2012-7 (Vol.48, No.3)

This special issue provides a broad overview of the K computer. It outlines the project, describes RIKEN and Fujitsu's approach to developing this supercomputer, and covers hardware, software, and applications, including key papers written by RIKEN personnel.

2012-7 (Vol.48, No.3) Contents

  • 1. Preface (PDF)

    The K computer is scheduled to begin shared-use operations in the fall of 2012. I am convinced that many beneficial results will be forthcoming through the development of many applications and the achievement of high execution performance as originally planned. Looking to the future, Fujitsu plans to achieve a supercomputer with even higher performance and to develop even more beneficial applications. We will accomplish this by refining the technologies introduced in this special issue and leveraging our strengths in developing entire computer systems from CPU to software. ---[Yuji Oinaga, Head of Next Generation Technical Computing Unit]

  • 2. Special Contribution: Japan's K computer Project (PDF)

    ---[Kimihiko Hirao]

  • 3. Overview of the K computer System (PDF)

    RIKEN and Fujitsu have been working together to develop the K computer, with the aim of beginning shared use by the fall of 2012, as a part of the High-Performance Computing Infrastructure (HPCI) initiative led by Japan's Ministry of Education, Culture, Sports, Science and Technology (MEXT). Since the K computer involves over 80 000 compute nodes, building it with lower power consumption and high reliability was important from the availability point of view. This paper describes the K computer system and the measures taken for reducing power consumption and achieving high reliability and high availability. It also presents the results of implementing those measures. ---[Hiroyuki Miyazaki, Yoshihiro Kusano, Naoki Shinjou, Fumiyoshi Shoji, Mitsuo Yokokawa, Tadashi Watanabe]

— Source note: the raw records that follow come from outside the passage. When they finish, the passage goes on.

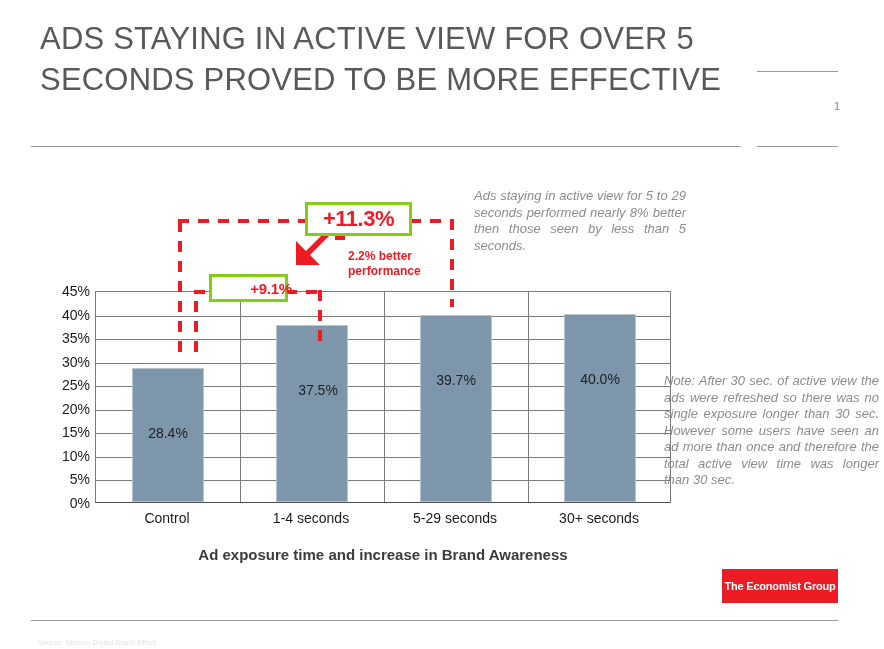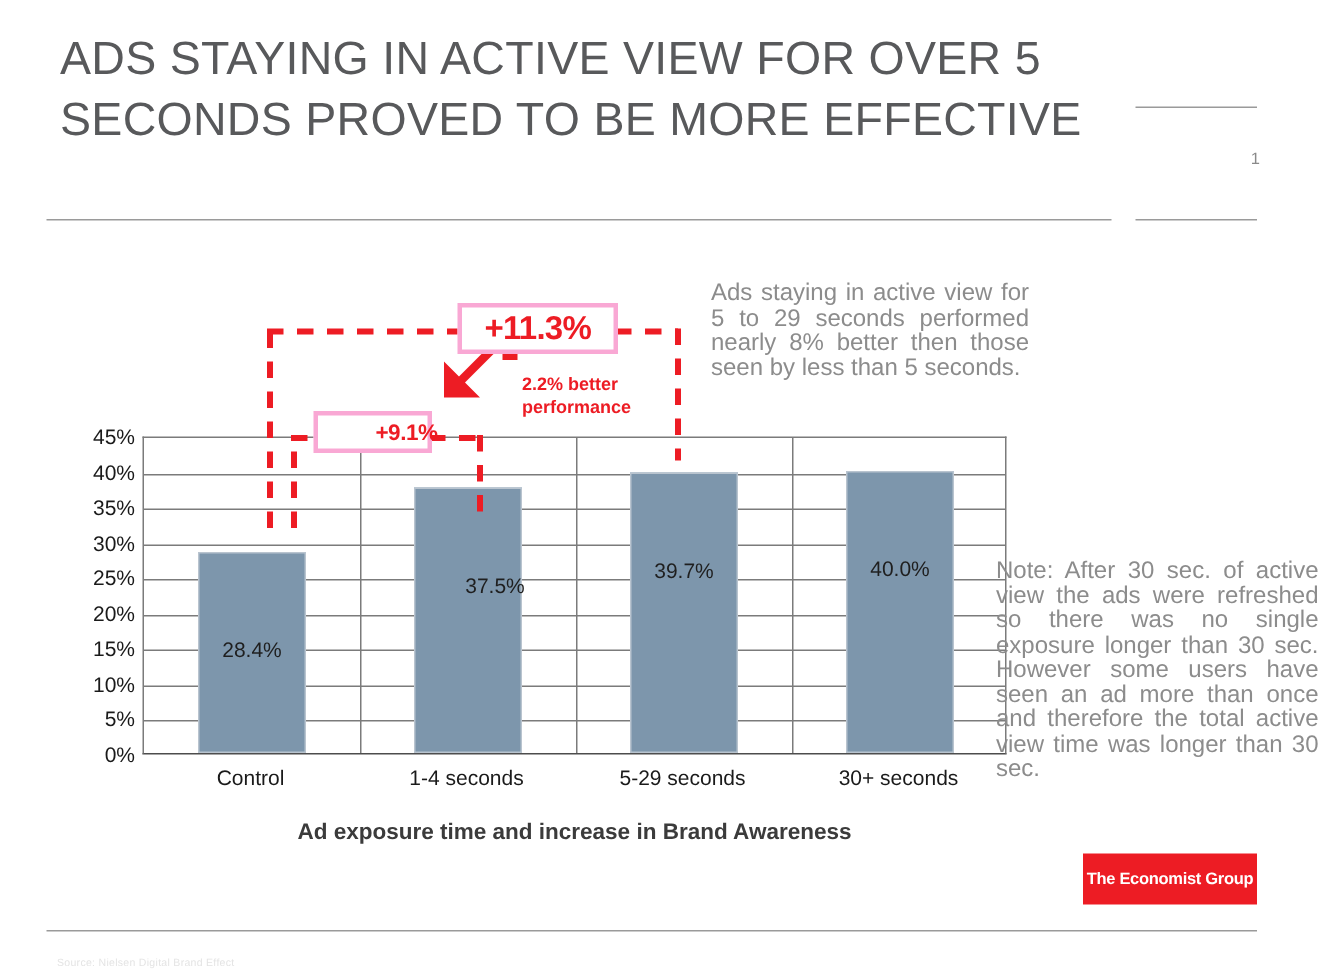"Ads staying in active view for 5" .side-text { font-size: 16px -> 13px; font-style: none -> italic }
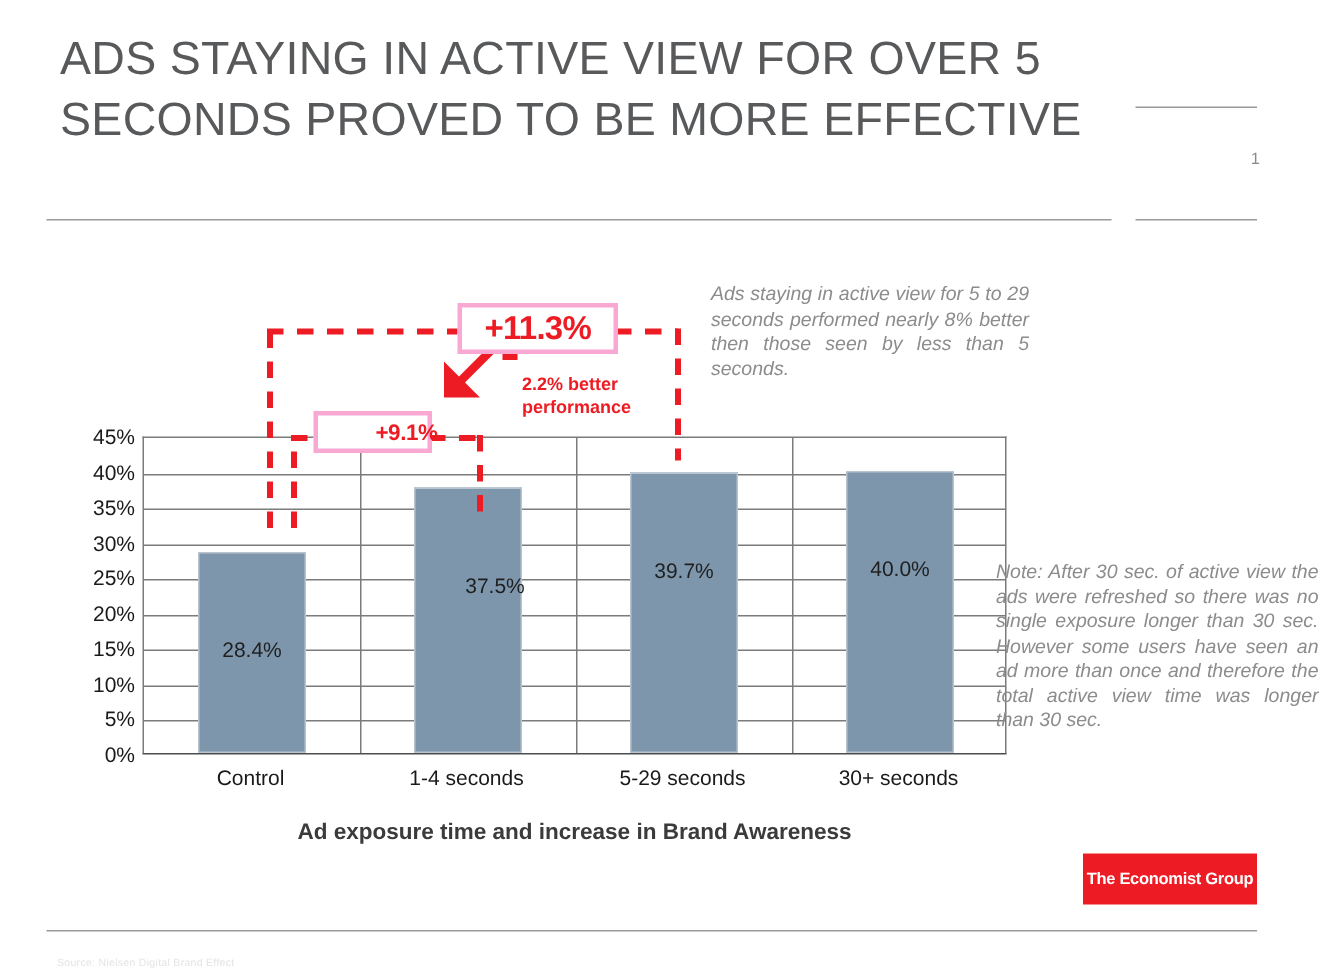"+11.3%" .badge { border: 3px solid #f9a8d4 -> 3px solid #84cc16 }
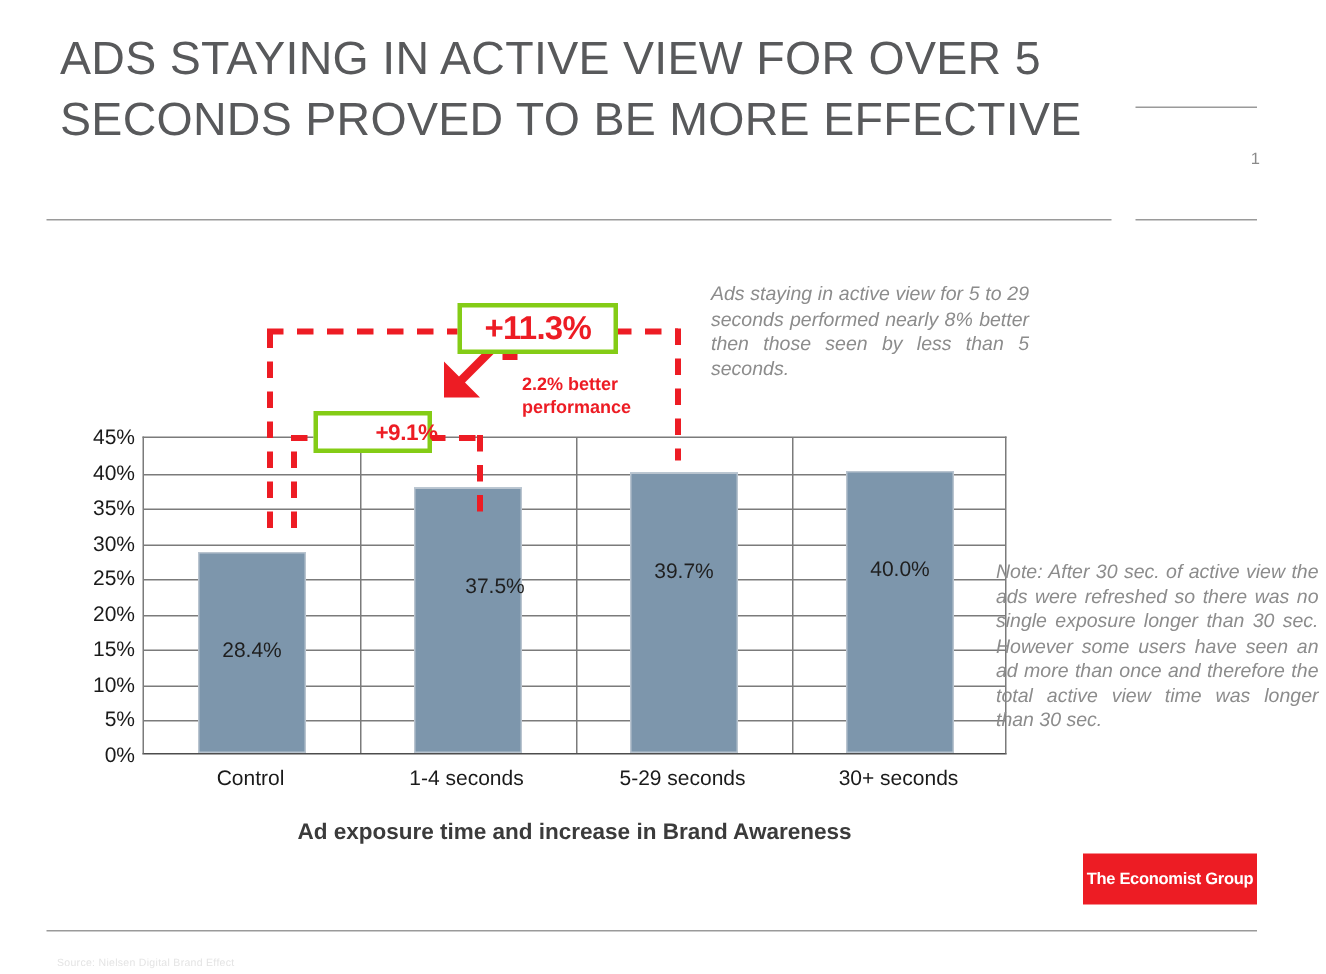"37.5%" div.bar-label { left: 192px -> 180px }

  • 4. Construction and Facilities Technologies for the K computer (PDF)

    The facilities for housing the K computer and for cooling and supplying power have many features not found in other supercomputer sites. These include an expansive, pillar-free computer room, a power supply system that combines the functions of a cogeneration system (CGS) and a high-speed current-limiting circuit breaker without using an uninterruptible power supply (UPS), distribution boards installed under a raised floor instead of on computer-room walls, extremely quiet, high-efficiency air conditioning equipment, and a cooling-water system for CPUs featuring precise temperature control. These features are part of a policy that was adopted to ensure quick and easy installation and stable and safe operation of the K computer. The application of these unique features did not require the development or adoption of new technologies. It was accomplished by cleverly combining existing, proven, and mature technologies having a stable reputation, since a development project limited in time and budget should not adopt novel and unproven technologies. This paper describes the construction and facilities technologies supporting the operation of the K computer. ---[Yoshihiro Sekiguchi]

  • 5. SPARC64 VIIIfx: CPU for the K computer (PDF)

    SPARC64 VIIIfx, which was developed as a processor for the K computer, uses Fujitsu Semiconductor Ltd.'s 45-nm CMOS process for semiconductors and is composed of eight cores, a 6 MB shared level 2 cache, and memory controllers. Peak performance of 128 GFLOPS at an operating frequency of 2 GHz is achieved with power consumption as low as 58 W. The performance per unit of power is more than six times that of the SPARC processor, our previous model. To achieve this performance per unit of power, we extended the SPARC-V9 architecture to develop high performance computing-arithmetic computational extensions (HPC-ACE), the optimum instruction set for scientific computations. In addition, we successfully reduced the leakage power by water cooling and dynamic power by clock gating to achieve a lower power consumption. Furthermore, high-reliability technology for mainframes and UNIX servers is used to ensure stable operation of a system connecting more than 80 000 processors. This paper outlines the technologies used to achieve the high performance, low power consumption and high reliability of SPARC64 VIIIfx. ---[Toshio Yoshida, Mikio Hondo, Ryuji Kan, Go Sugizaki]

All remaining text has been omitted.